How to resolve the algorithm Burrows–Wheeler transform step by step in the C programming language

Published on 7 June 2024 03:52 AM
#C

How to resolve the algorithm Burrows–Wheeler transform step by step in the C programming language

Table of Contents

Problem Statement

The Burrows–Wheeler transform (BWT, also called block-sorting compression) rearranges a character string into runs of similar characters. This is useful for compression, since it tends to be easy to compress a string that has runs of repeated characters by techniques such as move-to-front transform and run-length encoding. More importantly, the transformation is reversible, without needing to store any additional data. The BWT is thus a "free" method of improving the efficiency of text compression algorithms, costing only some extra computation.

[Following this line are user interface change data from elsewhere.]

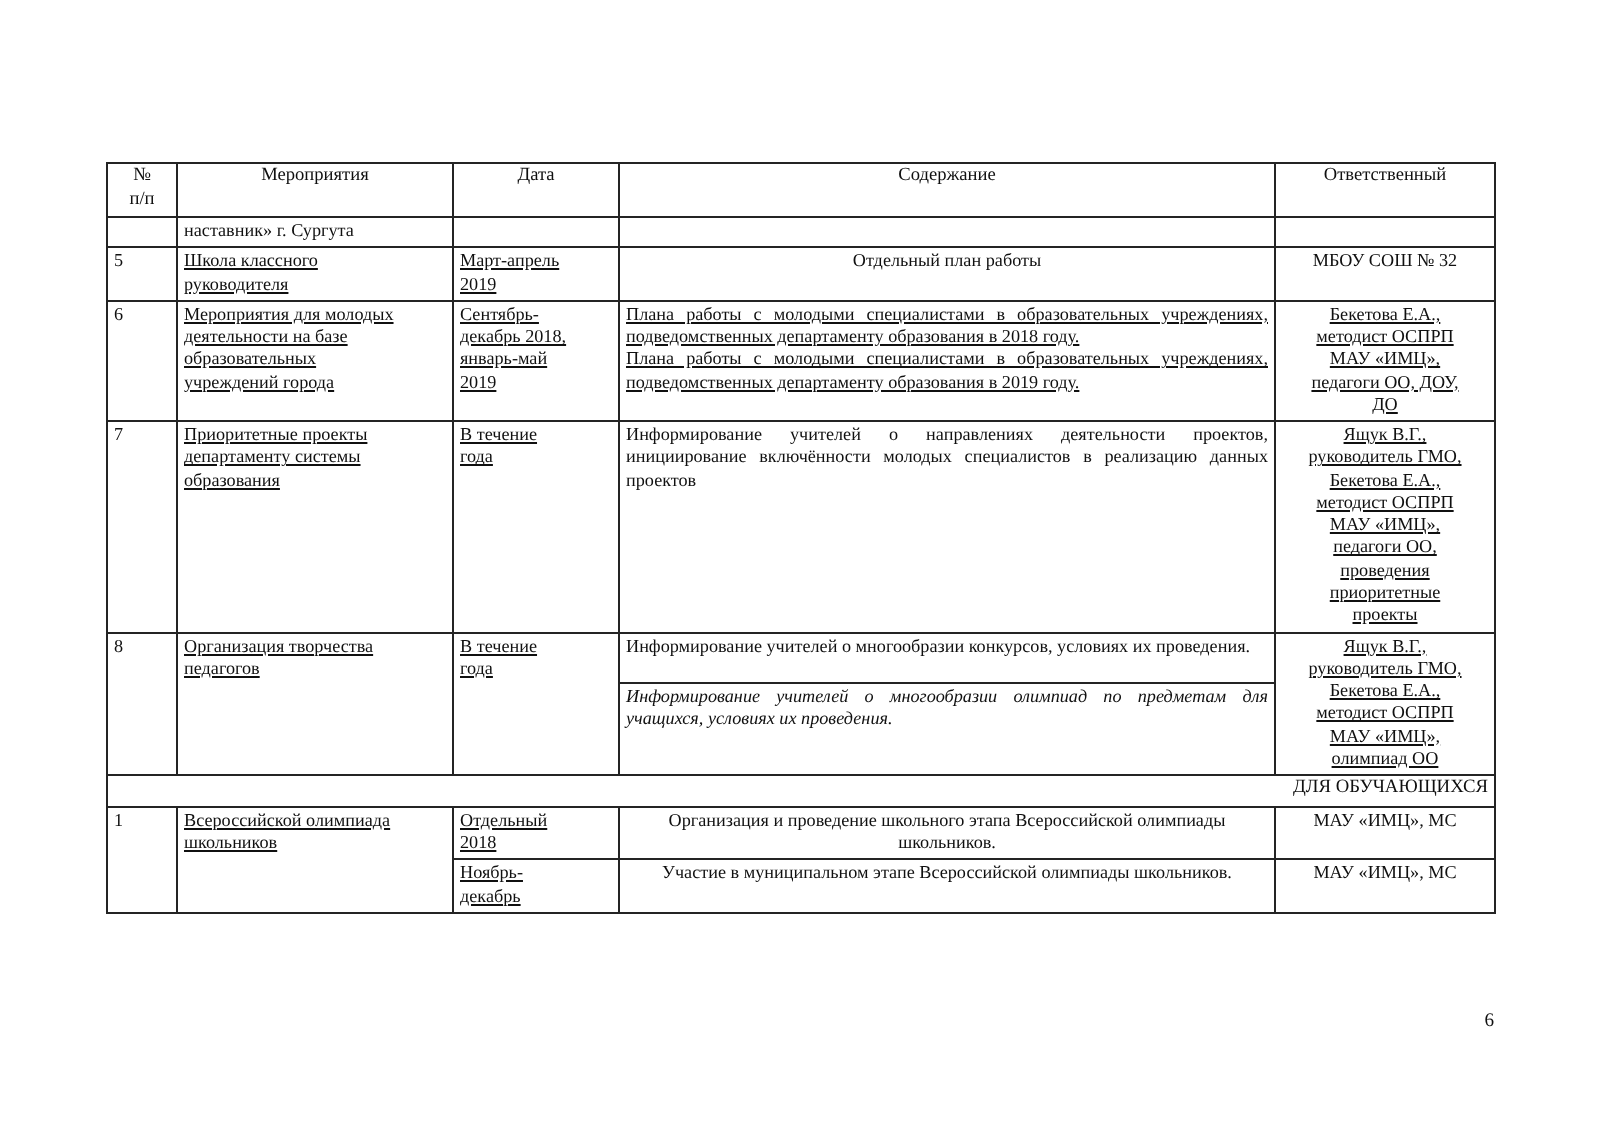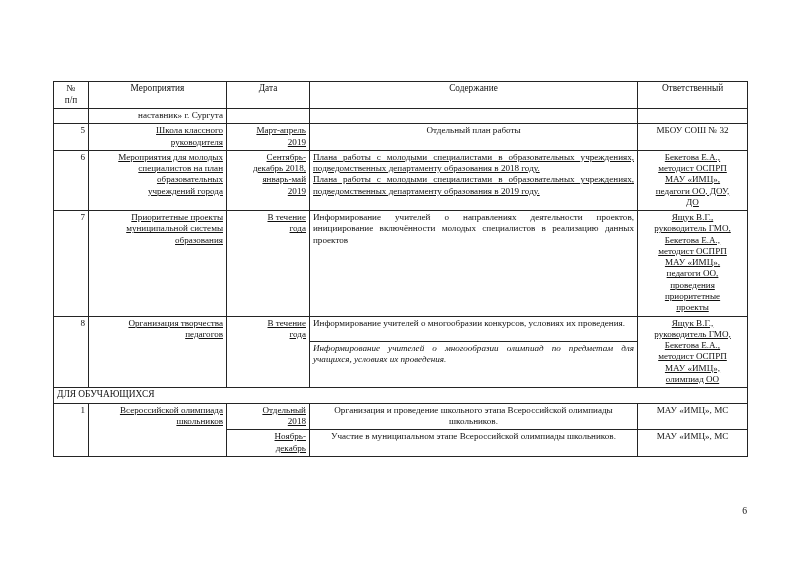--- a/index.html
+++ b/index.html
@@ -62,30 +62,30 @@
   thead th {
     text-align: center;
     font-weight: bold;
     vertical-align: middle;
     padding-top: 3px;
     padding-bottom: 3px;
     font-size: 9.3px;
   }
   thead th .hdr-line { display: block; }
 
-  .ctr  { text-align: right; }
+  .ctr  { text-align: left; }
   .just { text-align: justify; text-align-last: left; hyphens: auto; }
   .lft  { text-align: center; }
 
   .cell-p { margin: 0; text-decoration: underline; }
   .cell-p + .cell-p { margin-top: 0; }
 
   .section-row td {
     font-weight: bold;
-    text-align: left;
+    text-align: right;
     padding-top: 2px;
     padding-bottom: 2px;
     font-size: 9.4px;
   }
 
   .page-number {
     position: absolute;
     left: 0;
     top: 505px;
     width: 747px;
@@ -144,21 +144,21 @@
             <p class="cell-p">2019</p>
           </td>
           <td class="lft">Отдельный план работы</td>
           <td class="lft">МБОУ СОШ № 32</td>
         </tr>
 
         <tr>
           <td class="ctr">6</td>
           <td class="ctr">
             <p class="cell-p">Мероприятия для молодых</p>
-            <p class="cell-p">специалистов на план</p>
+            <p class="cell-p">деятельности на базе</p>
             <p class="cell-p">образовательных</p>
             <p class="cell-p">учреждений города</p>
           </td>
           <td class="ctr">
             <p class="cell-p">Сентябрь-</p>
             <p class="cell-p">декабрь 2018,</p>
             <p class="cell-p">январь-май</p>
             <p class="cell-p">2019</p>
           </td>
           <td class="just">
@@ -171,21 +171,21 @@
             <p class="cell-p">МАУ «ИМЦ»,</p>
             <p class="cell-p">педагоги ОО, ДОУ,</p>
             <p class="cell-p">ДО</p>
           </td>
         </tr>
 
         <tr>
           <td class="ctr">7</td>
           <td class="ctr">
             <p class="cell-p">Приоритетные проекты</p>
-            <p class="cell-p">муниципальной системы</p>
+            <p class="cell-p">департаменту системы</p>
             <p class="cell-p">образования</p>
           </td>
           <td class="ctr">
             <p class="cell-p">В течение</p>
             <p class="cell-p">года</p>
           </td>
           <td class="just">Информирование учителей о направлениях деятельности проектов, инициирование включённости молодых специалистов в реализацию данных проектов</td>
           <td class="lft">
             <p class="cell-p">Ящук В.Г.,</p>
             <p class="cell-p">руководитель ГМО,</p>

Source: Burrows–Wheeler transform

Let's start with the solution:

Step by Step solution about How to resolve the algorithm Burrows–Wheeler transform step by step in the C programming language

This C program demonstrates the Burrows-Wheeler Transform (BWT) and its inverse (IBWT), which are important techniques in lossless data compression. Here's a detailed explanation of the code:

  • Constants and Data Structures:

    • const char STX = '\002', ETX = '\003': These are constants representing special characters start-of-text (STX) and end-of-text (ETX).
    • int compareStrings(const void *a, const void *b): A function that compares two strings (used for sorting).
    • char **table: A pointer to an array of strings used in the BWT and IBWT algorithms.
  • BWT (Burrows-Wheeler Transform):

    • int bwt(const char *s, char r[]): This function performs the BWT on the input string s and stores the result in r.
    • It first creates a list of all circular rotations of s (cyclic shifts).
    • It sorts the list of rotations lexicographically.
    • The output string r is constructed by concatenating the last characters of the sorted rotations.
  • IBWT (Inverse Burrows-Wheeler Transform):

    • void ibwt(const char *r, char s[]): This function performs the inverse BWT to recover the original string s from the transformed string r.
    • It creates a table of strings initialized with r.
    • Each column of the table is sorted.
    • The original string s is extracted by finding the row where the last character is ETX.
  • Auxiliary Functions:

    • void makePrintable(const char *s, char t[]): This function converts special characters (STX and ETX) to human-readable characters (^) and (|).
  • Main Function:

    • It declares an array of test strings, tests.
    • For each test string:
      • It prints the original string.
      • Calls bwt to transform it and prints the result.
      • Calls ibwt to recover the original string and prints it.
  • Example Usage:

    • The program prints the original string, its BWT-transformed version, and the recovered string for each test case.
  • Note:

    • The program checks for special characters (STX or ETX) in the input string before performing the BWT. If found, it reports an error because these characters can interfere with the algorithm.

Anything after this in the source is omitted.